If all of this seems pretty basic, it’s because it is. Fundamentally it doesn’t matter what the relationship between biology (“sex”) and identity (“gender”) is, what really matters is treating human beings with dignity and celebrating the possibilities of gender. Because loosening the rules of gender, understanding gender and sexism beyond biology, talking about body issues but not reducing people to bodies, and thinking about how to have solidarity around the lived experiences of gender, should be fundamental to feminism. The alternative – the world that Freeman seeks to enforce – is not only a trans-exclusionary, it works against what decades of feminists have been fighting for.
Further Reading:
Kate Bornstein’s Gender Outlaw
The Transgender Studies Reader edited by Stephen Whittle and Susan Stryker
This amazing Transgender Studies Syllabus from Amy Billingsley
The Keywords special issue of Transgender Studies Quarterly
This report on LGBT Hate Crime and Discrimination in Britain 2017
This great video from ABC Comedy, So You Think You Can Trans
Edit: An earlier version of this article stated that the Gender Recognition Certificate would be used in place of a birth certificate, but is in fact used to issue a new birth certificate.
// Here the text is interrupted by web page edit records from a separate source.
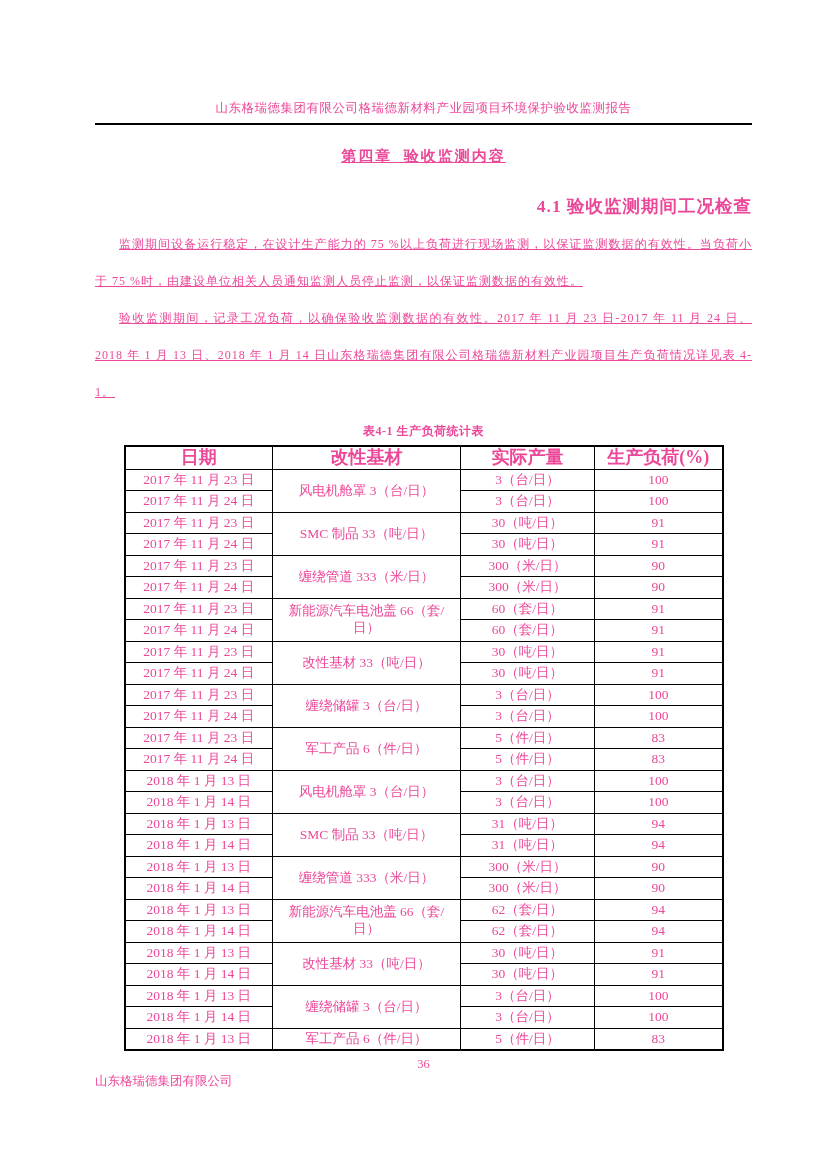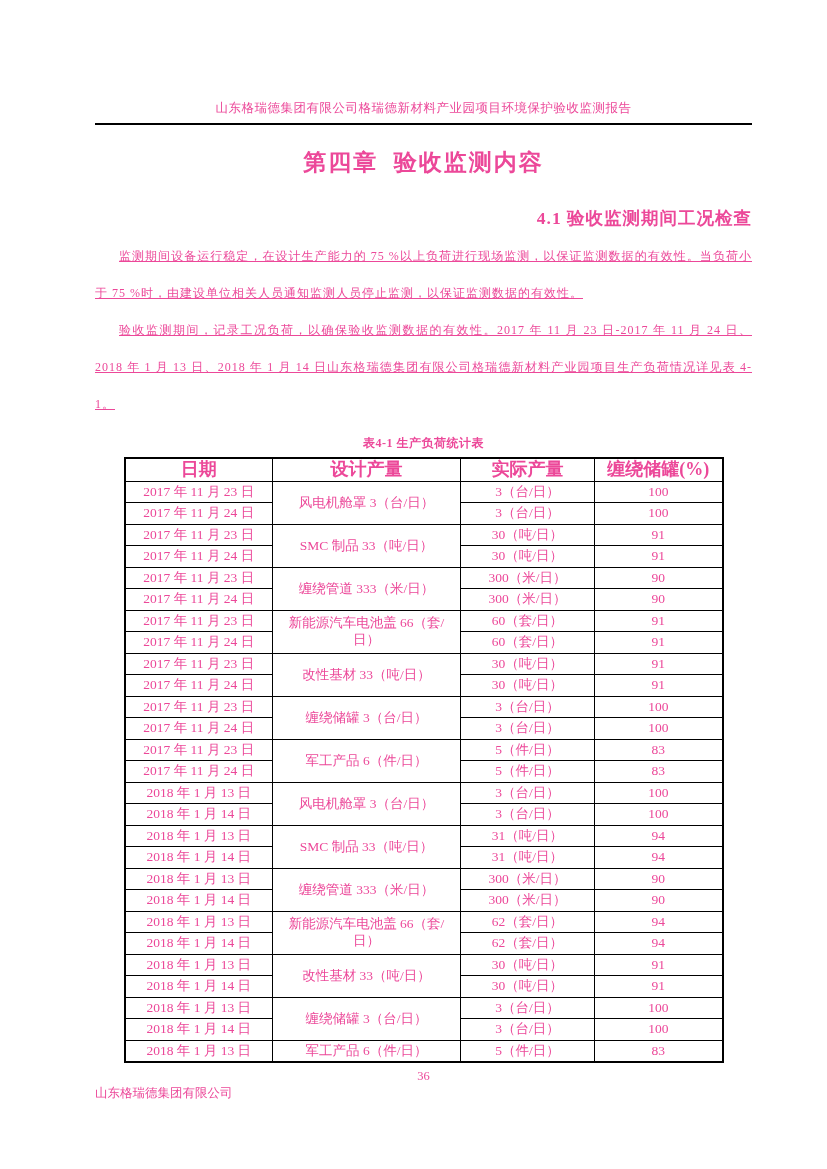--- a/index.html
+++ b/index.html
@@ -22,25 +22,26 @@
   .doc-header {
     font-size: 12.5px;
     text-align: center;
     letter-spacing: 0.5px;
     padding-bottom: 6px;
     border-bottom: 2px solid #000000;
     white-space: nowrap;
   }
   .chapter-title {
     margin: 22px 0 0 0;
-    font-size: 23px;
+    font-size: 15px;
     font-weight: bold;
     text-align: center;
     white-space: pre-wrap;
     letter-spacing: 2px;
+    text-decoration: underline;
   }
   .section-title {
     margin: 28px 0 0 0;
     font-size: 17.5px;
     font-weight: bold;
     text-align: right;
     letter-spacing: 1px;
   }
   .body-para {
     margin: 0;
@@ -118,23 +119,23 @@
   <table class="load-table">
     <colgroup>
       <col class="c-date">
       <col class="c-design">
       <col class="c-actual">
       <col class="c-load">
     </colgroup>
     <thead>
       <tr>
         <th>日期</th>
-        <th>设计产量</th>
+        <th>改性基材</th>
         <th>实际产量</th>
-        <th>缠绕储罐(%)</th>
+        <th>生产负荷(%)</th>
       </tr>
     </thead>
     <tbody id="table-body">
         <tr>
           <td>2017 年 11 月 23 日</td>
           <td rowspan="2">风电机舱罩 3（台/日）</td>
           <td>3（台/日）</td>
           <td>100</td>
         </tr>
         <tr>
For more information see: https://www.gov.uk/apply-gender-recognition-certificate/what-happens-next
nice post.. well described!
Trans exclusionary feminism is nothing. Feminism is against the imaginary gender norms we have been bolstered in by the society: the binary between what is to be male and female. Whatever designates the same isn’t feminism. It’s another form of sexism. I agree with you. 👍
Gender isn’t biology, it’s a socio-cultural norm.